Because never in his life had Arnav Singh Raizada felt the grip of fear as strong as he did hours ago. That fear had loosened it's hold, but had not yet left him. It was a fear that punctured holes in the blissful bubbles that had surrounded him an eternity ago. It slashed through him and broke down every particle of joy he had somehow managed to find in his long life of misery.

Someday a girl will enter your life, someone without whom your heart will stopping beating. Someone you will not be able to live without. Someone you will yearn for, and if you don’t get her, it will feel like you couldn’t breathe anymore.

The words that had rang so very often in his mind these days rang yet again, paired with images of her—images that shifted against his will to include the godforsaken memory of her unconscious and bloodied.

Di was wrong. Because when he saw her, when he finally had to accept that she was hurt, he hadn’t felt like he couldn’t breathe. He really couldn’t breathe. The air had been knocked out of his lungs and he had been a man tormented ever since. He still was and he will continue to be until he sees her. Hear that voice of hers.

Fuck, he needed her. He did. So bad, his life depended on it.

The need blared in him louder than everything else, finally overpowering the chaos within him and his eyes snapped open. He took a deep breath, or tried to, before pushing himself back to his feet. He turned towards the hospital, his eyes fixed on the building with such intensity it felt like he was trying to zero in on her from this distance.
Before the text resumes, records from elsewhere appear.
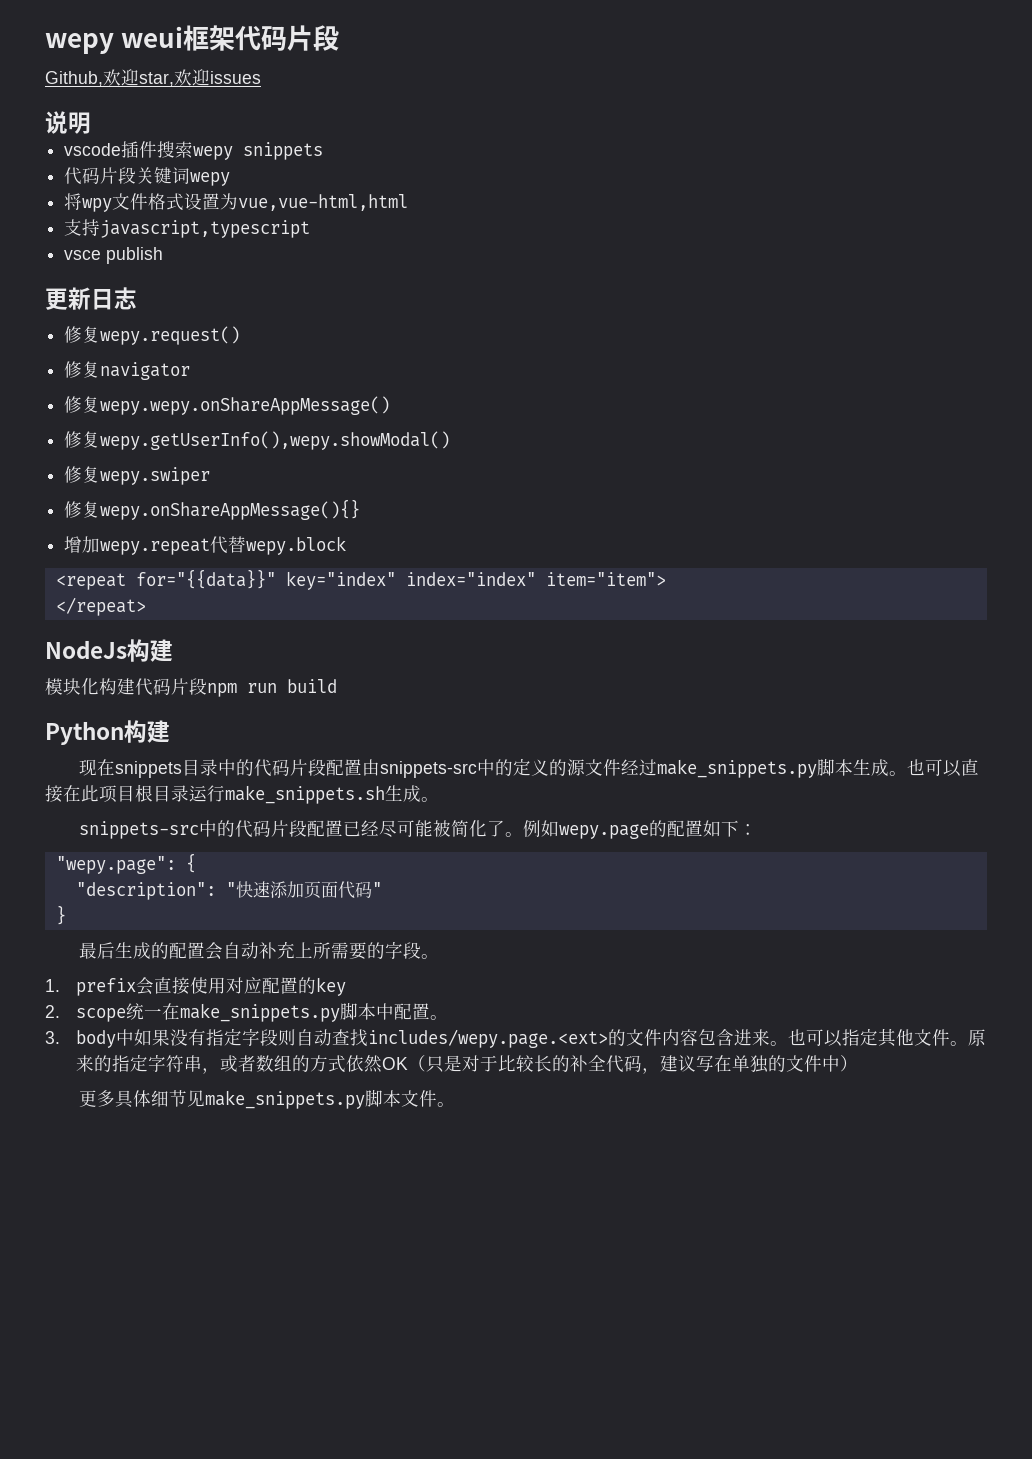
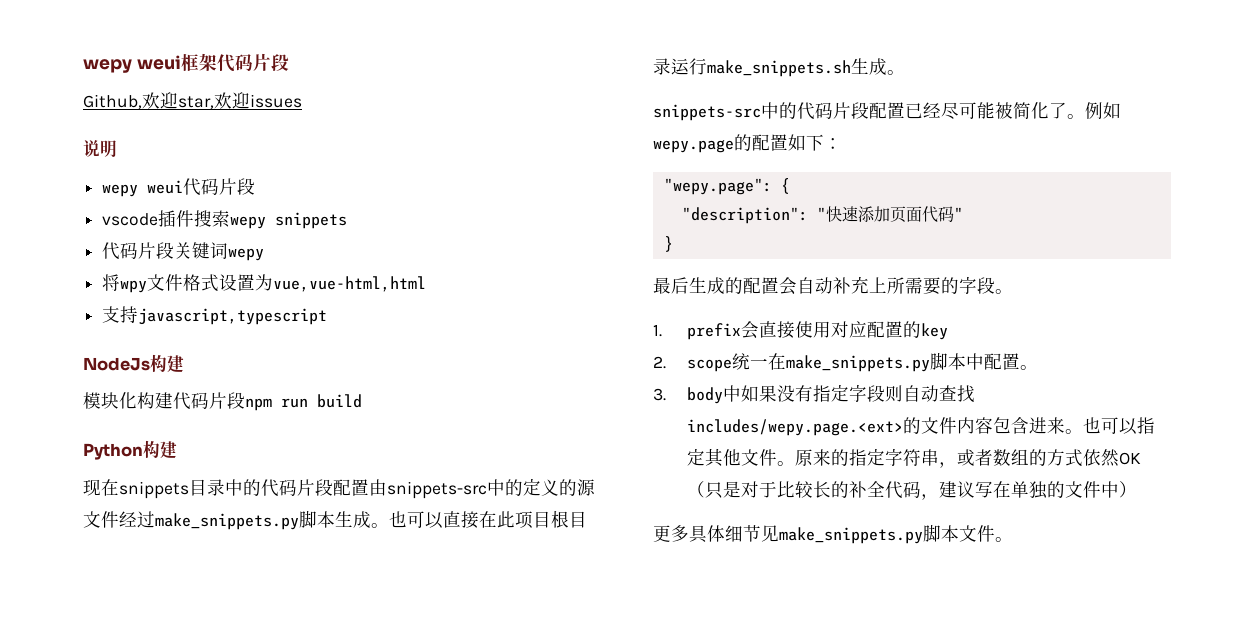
+ wepy weui代码片段
- vsce publish
- 更新日志
- 修复wepy.request()
- 修复navigator
- 修复wepy.wepy.onShareAppMessage()
- 修复wepy.getUserInfo(),wepy.showModal()
- 修复wepy.swiper
- 修复wepy.onShareAppMessage(){}
- 增加wepy.repeat代替wepy.block
- <repeat for="{{data}}" key="index" index="index" item="item">
- </repeat>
Without him knowing, his feet began to move forward, retracing the path he took minutes ago—back to her, back to where his breath, his heartbeat laid.

Because now he had no excuse. He had no reason to run away. No will, no desire to deny what was so blatantly obvious.

He loved her. With all his broken heart, and with all his fractured being, he loved her deeply and irrevocably.

Because only love could give the joy he experience hours ago and only love could hurt the way it did when he thought he was losing her.